MAGNIFICENT, Ecurb. Worthy of Hans Christian Andersen. By far the best thing I have seen on this site.

----------


## Ecurb

Thanks, Pompey. I was actually channeling Oscar Wilde instead of HCA (if anyone has never read Wilde's Christian children's stories like "The Selfish Giant" and "The Happy Prince", now's a good time). Of course my writing is at its best when I borrow extensively from others, and The Gospel according to St. Matthew is a good place to start.

----------


## Pompey Bum

Yes, I noticed the closeness with Wilde, too, but I didn't want you to get a big head. :-D Just kidding. I thought of The Selfish Giant, too, of course (and even Tolstoy, in a way). The idea of a steadfast or at least innocent protagonist in a harsh world is what reminded me of Andersen.
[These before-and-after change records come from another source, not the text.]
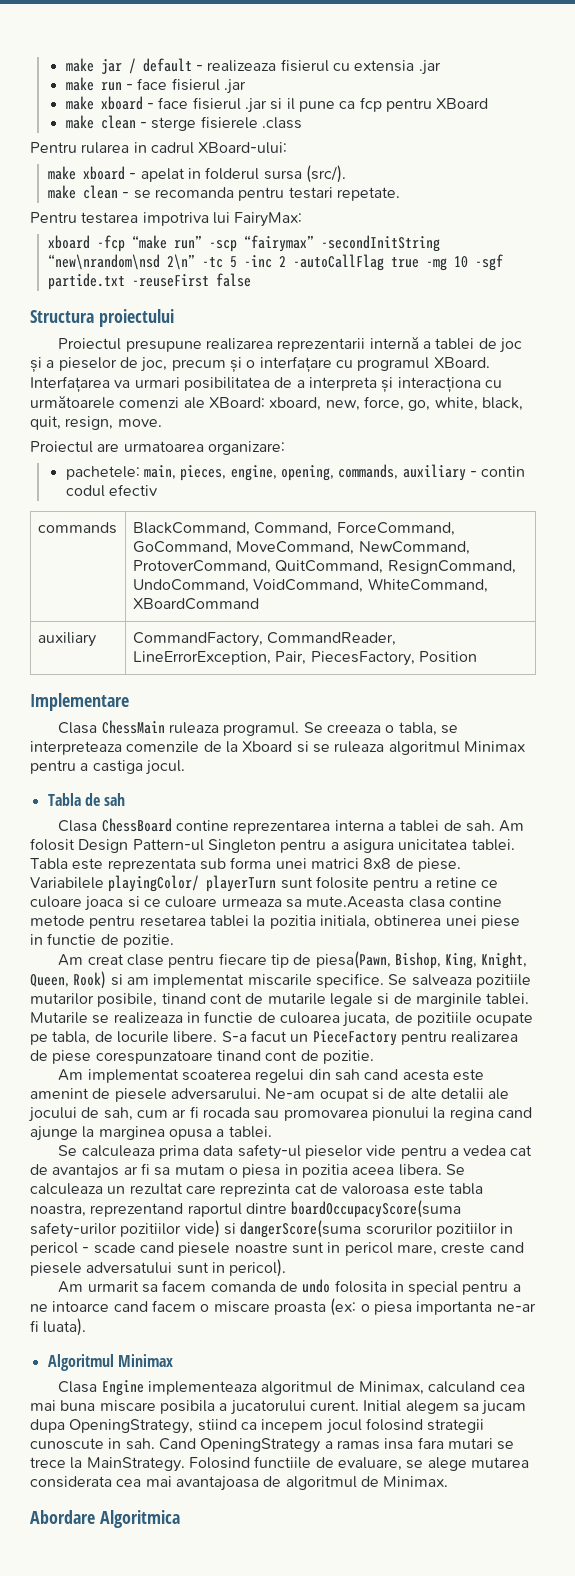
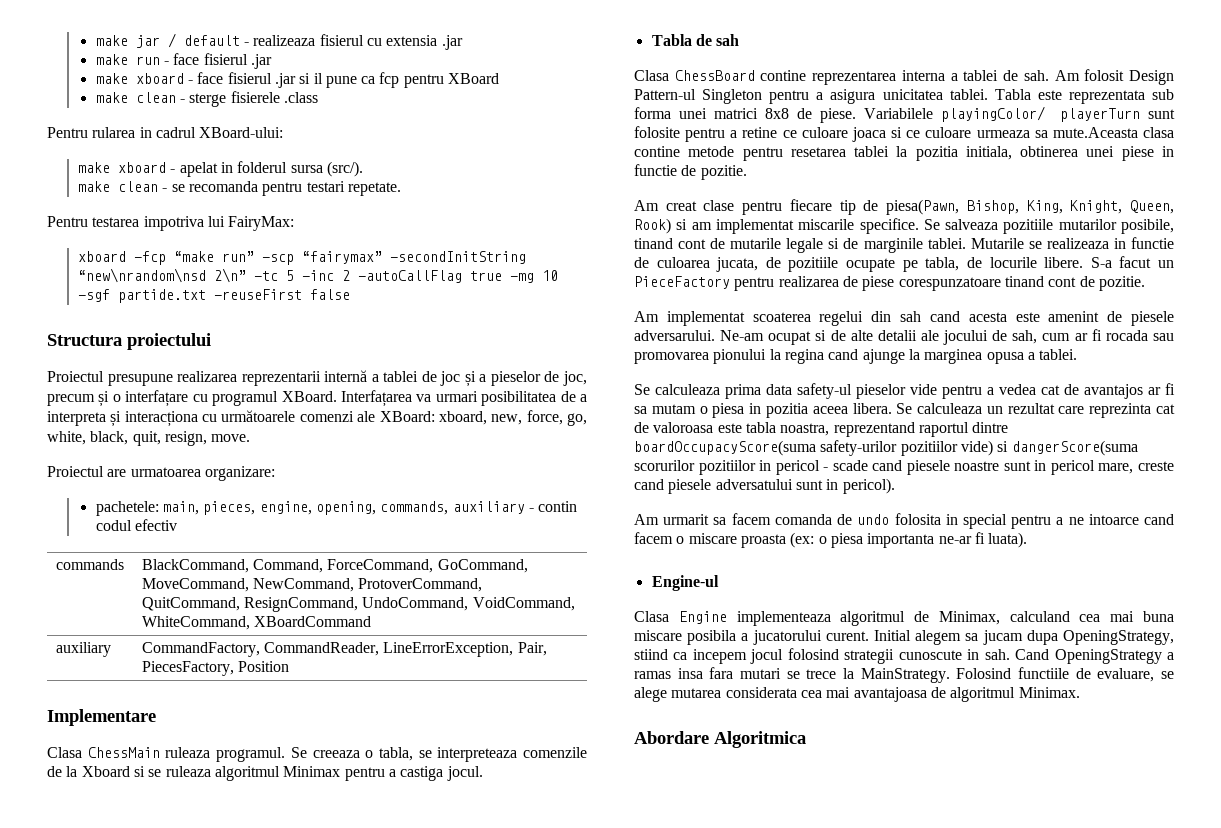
- Algoritmul Minimax
+ Engine-ul
- Folosind functiile de evaluare, se alege mutarea considerata cea mai avantajoasa de algoritmul de Minimax.
+ Folosind functiile de evaluare, se alege mutarea considerata cea mai avantajoasa de algoritmul Minimax.

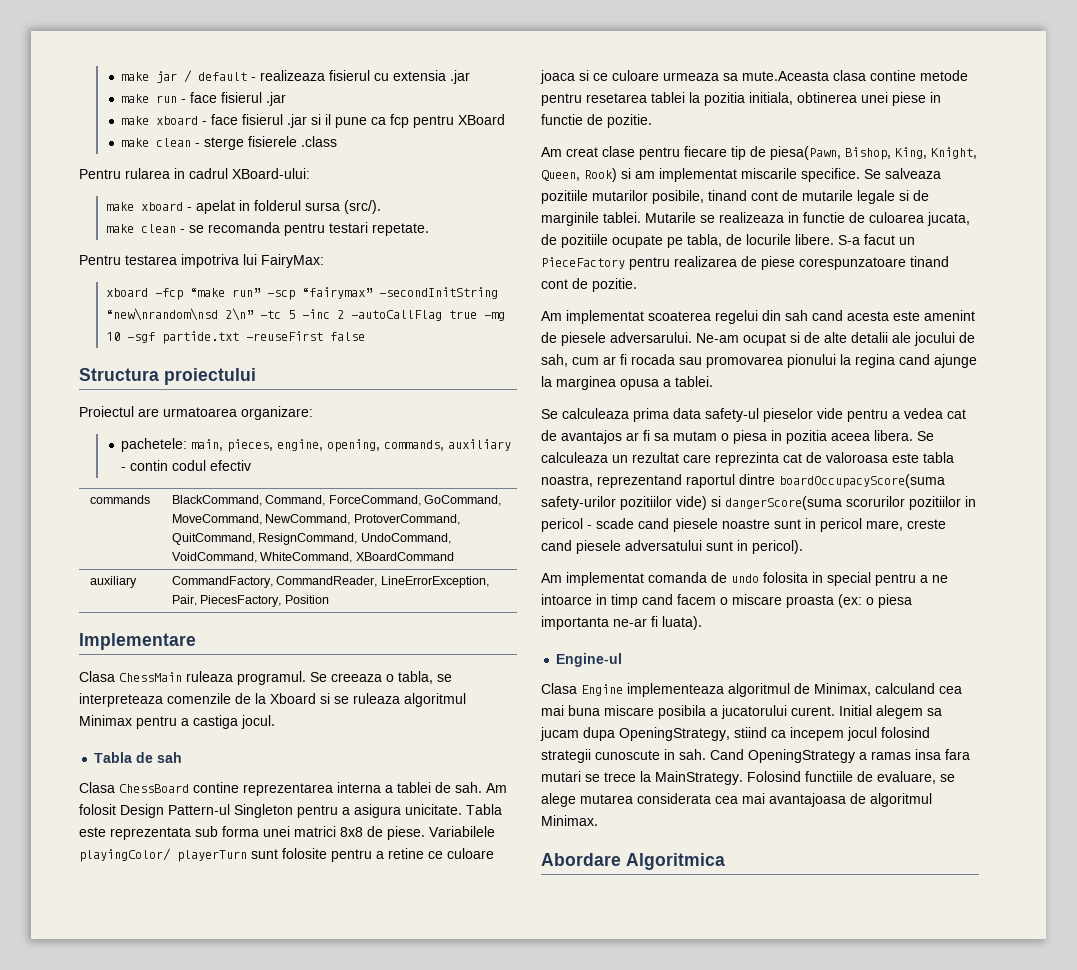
- Proiectul presupune realizarea reprezentarii internă a tablei de joc și a pieselor de joc, precum și o interfațare cu programul XBoard. Interfațarea va urmari posibilitatea de a interpreta și interacționa cu următoarele comenzi ale XBoard: xboard, new, force, go, white, black, quit, resign, move.
- Am folosit Design Pattern-ul Singleton pentru a asigura unicitatea tablei.
+ Am folosit Design Pattern-ul Singleton pentru a asigura unicitate.
- Am urmarit sa facem comanda de undo folosita in special pentru a ne intoarce cand facem o miscare proasta (ex: o piesa importanta ne-ar fi luata).
+ Am implementat comanda de undo folosita in special pentru a ne intoarce in timp cand facem o miscare proasta (ex: o piesa importanta ne-ar fi luata).

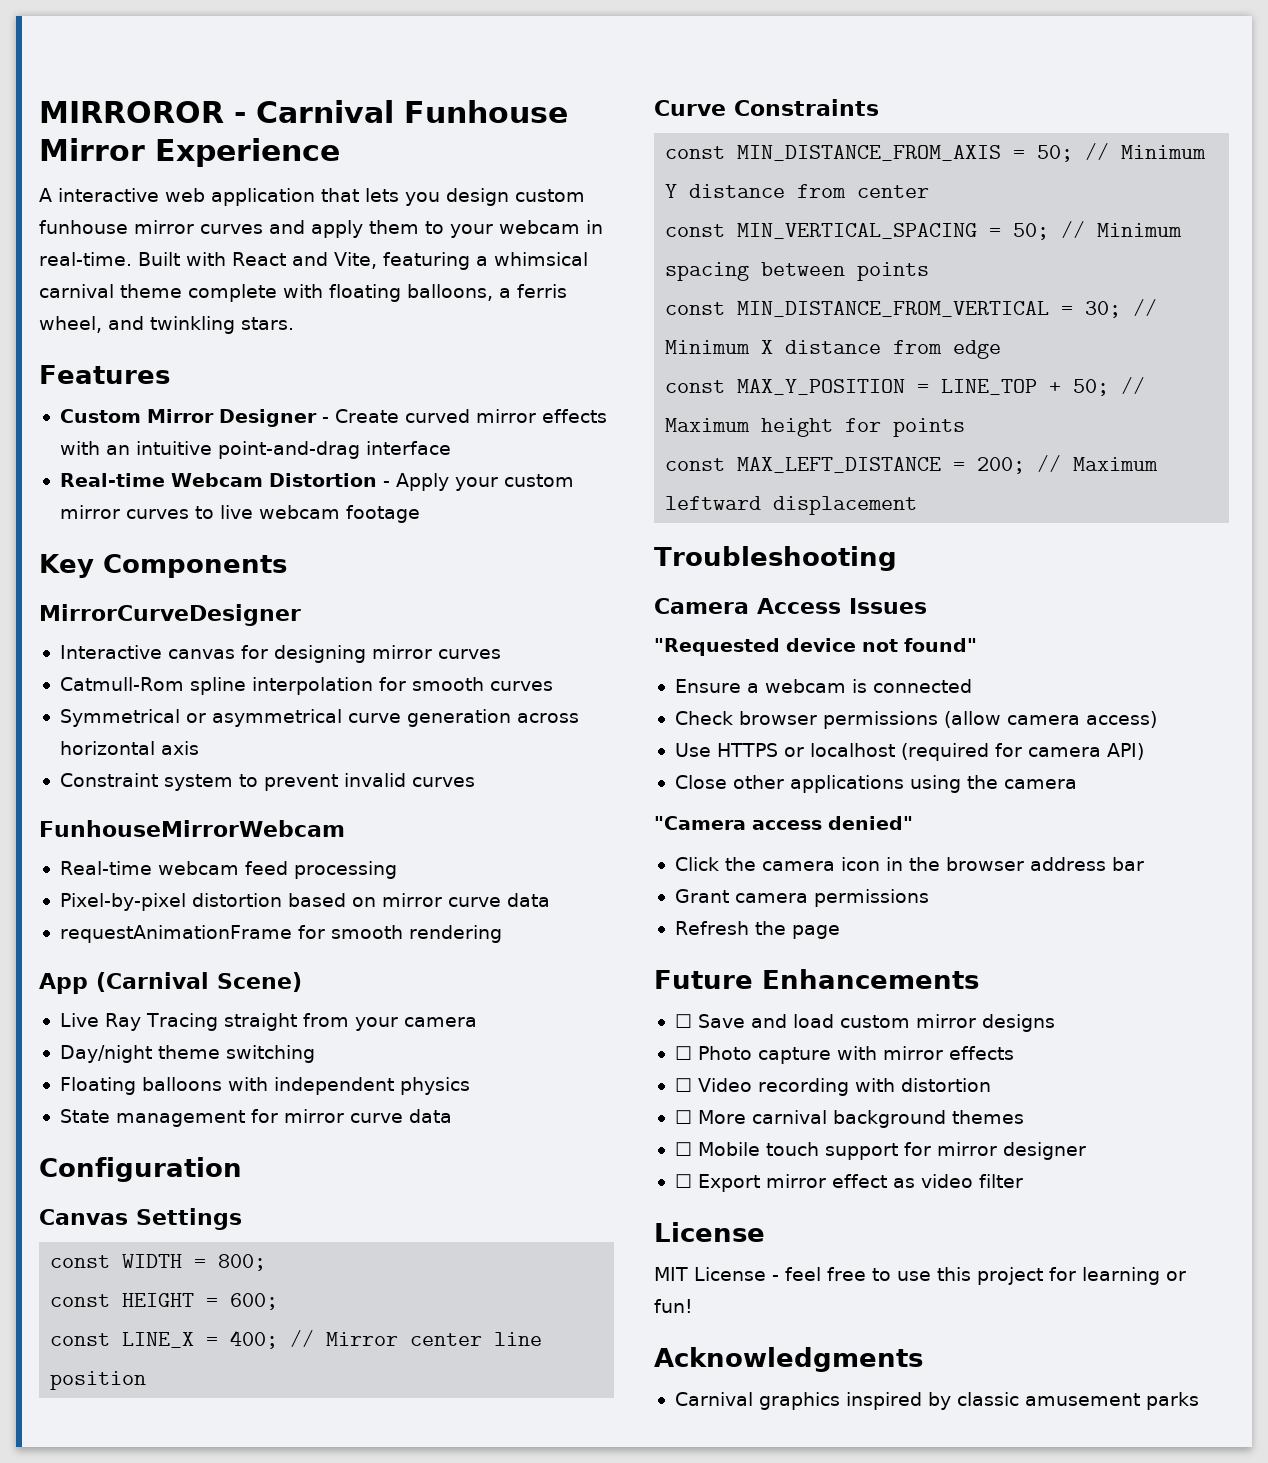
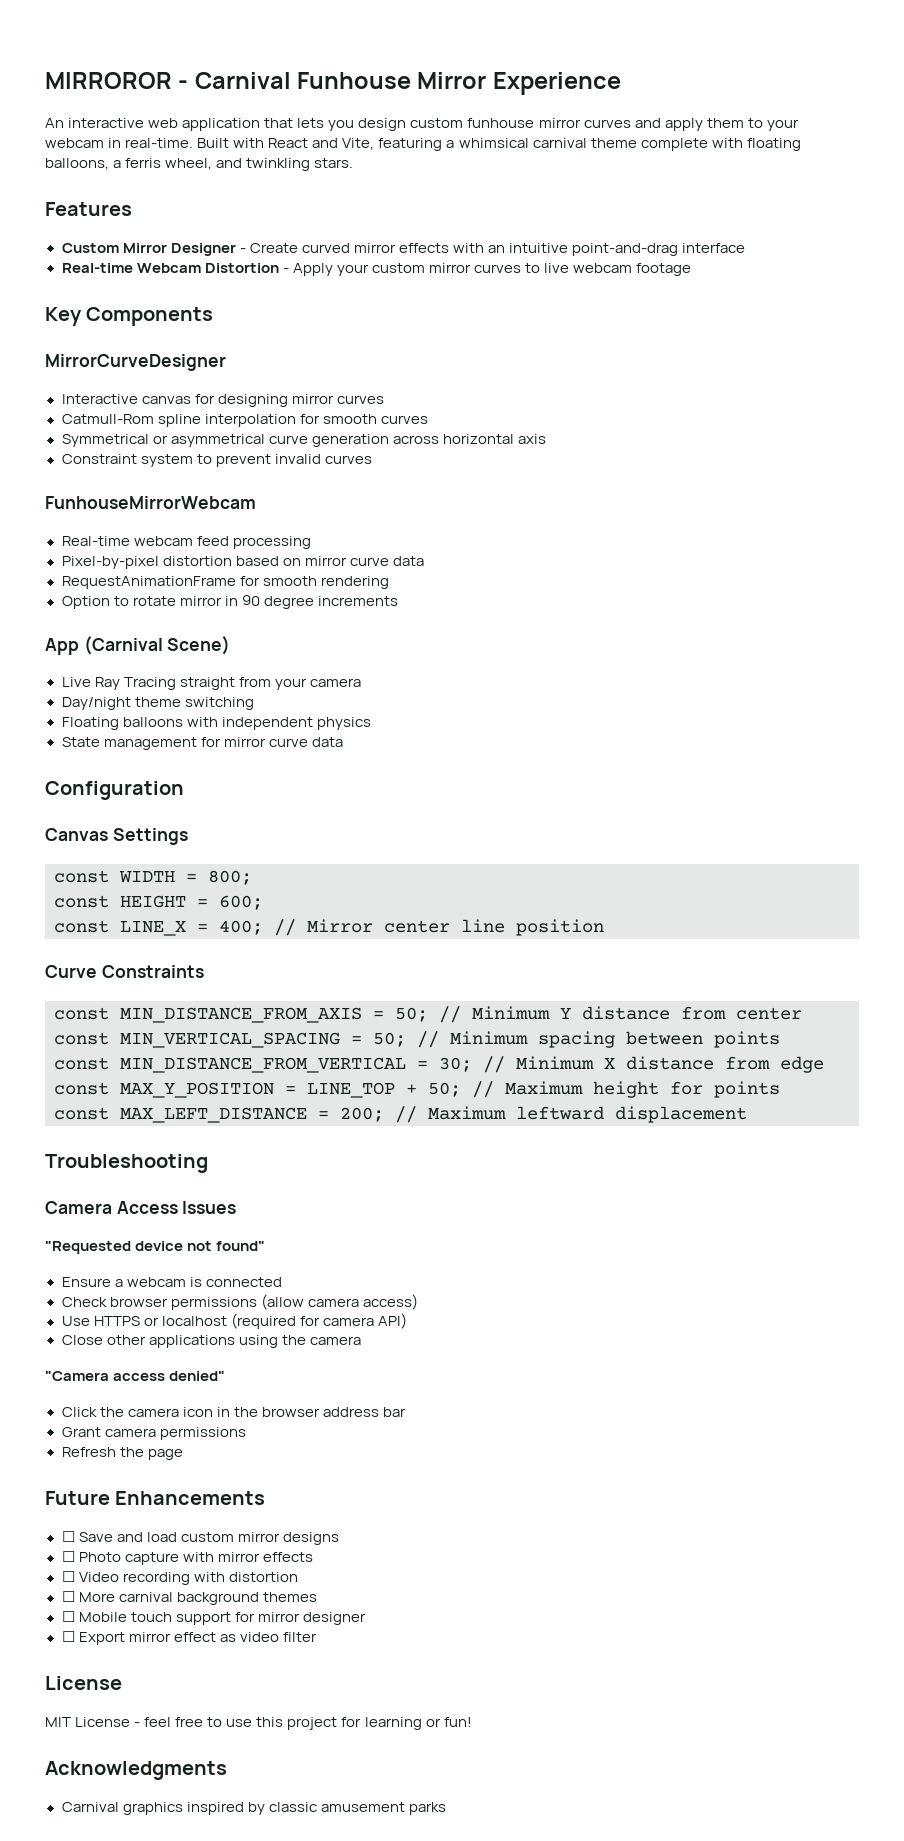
- A interactive web application that lets you design custom funhouse mirror curves and apply them to your webcam in real-time.
+ An interactive web application that lets you design custom funhouse mirror curves and apply them to your webcam in real-time.
- requestAnimationFrame for smooth rendering
+ RequestAnimationFrame for smooth rendering
+ Option to rotate mirror in 90 degree increments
As far as the Gospel goes, I was going to suggest The Falling of a Sparrow as a title (over the more Andersen-esque The Little Sparrow), but I figured you knew what you wanted to call your story. As for influences, there is nothing wrong with writing in a tradition. I meant it, by the way, when I said it was the best thing I'd seen on LitNet. That wasn't hyperbole.

----------


## Mihai S

Thank you, Ecurb, for this great story. Please post more.

----------